Results: Of the analyzed population ABT-737 supplier 3.9% had IgG antibodies against R. typhi and 4.4% against R. conorii. Out of these positive samples, only three were positive for both species. The seroprevalence was similar in both sexes. Positive results were found in all age groups, but a higher rate was noticed in those aged 46 years and older (p < 0.05). R. typhi was found to be more prevalent in rural areas of all islands, as well as in farmers.
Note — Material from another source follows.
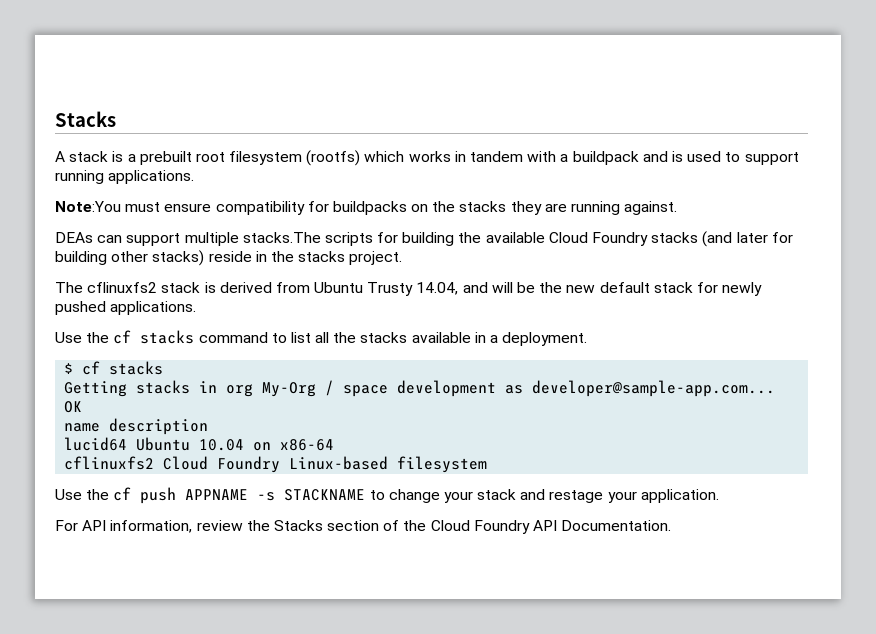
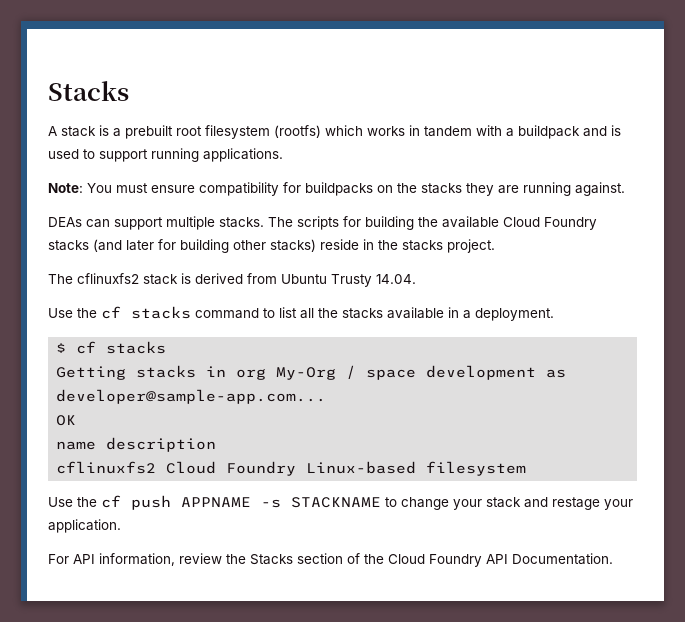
[55,201,121,212] Note:You -> [48,183,112,193] Note: You
[242,232,321,243] stacks.The -> [219,217,293,228] stacks. The
[416,282,763,296] [55,301,197,315] 14.04, and will be the new default stack for newly pushed applications. -> [376,274,416,284] 14.04.
[64,437,335,451] // lucid64 Ubuntu 10.04 on x86-64 -> (217, 444) none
Conclusions: MLN2238 clinical trial Our results confirm the presence of antibodies against the causative agents of murine typhus and Mediterranean spotted fever in the Canary Islands. Indirect data suggest that the detection of antibodies to R. conorii might be due to a cross-reaction between these species. (C) 2011 International Society for Infectious Diseases. Published by Elsevier Ltd. All rights reserved.”
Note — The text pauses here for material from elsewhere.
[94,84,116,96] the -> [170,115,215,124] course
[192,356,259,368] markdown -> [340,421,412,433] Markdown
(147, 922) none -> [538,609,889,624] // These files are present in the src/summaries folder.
“Superoxide dismutase (SOD) has extensive clinical applications for protecting organisms from toxic oxidation. In this study, the integrated
iron-superoxide dismutase gene (fe-sod) coding sequence of Nostoc commune stain CHEN was cloned from genomic Selleckchem JNJ-64619178 DNA and compared to sods from other reported algae. These analyses of immunology and phylogenetics indicated that this Fe-SOD is considerably homologous with SODs from lower prokaryotes (Fe-SOD or Mn-SOD) but not those from higher animals (Cu/Zn-SOD). In addition, the N. commune Fe-SOD shows 67 to 93% protein sequence identity to 10 other algal Fe-SODs (or Mn-SODs) and 69 to 93% gene sequence identity. Rare nonsynonymous substitutions imply that algal SODs are being subjected to strong natural selection. Interestingly,
the N. commune Fe-SOD enzyme molecule has a compact active center that is highly conserved (38.1% of residues are absolutely conserved), and 2 loose ends localized outside the molecule and inclined to mutate (only 11.5% of residues are absolutely conserved). Based on associative analyses of evolution, structure, and function, this special phenomenon is attributed to function-dependent evolution through negative natural selection. Under strong natural selection, although the mutation is random on the gene level, the exterior region is inclined to mutate on the protein level owing to more nonsynonymous substitutions in the exterior region, which demonstrates the theoretical feasibility of modifying Fe-SOD on its ends to overcome its disadvantages in clinical applications.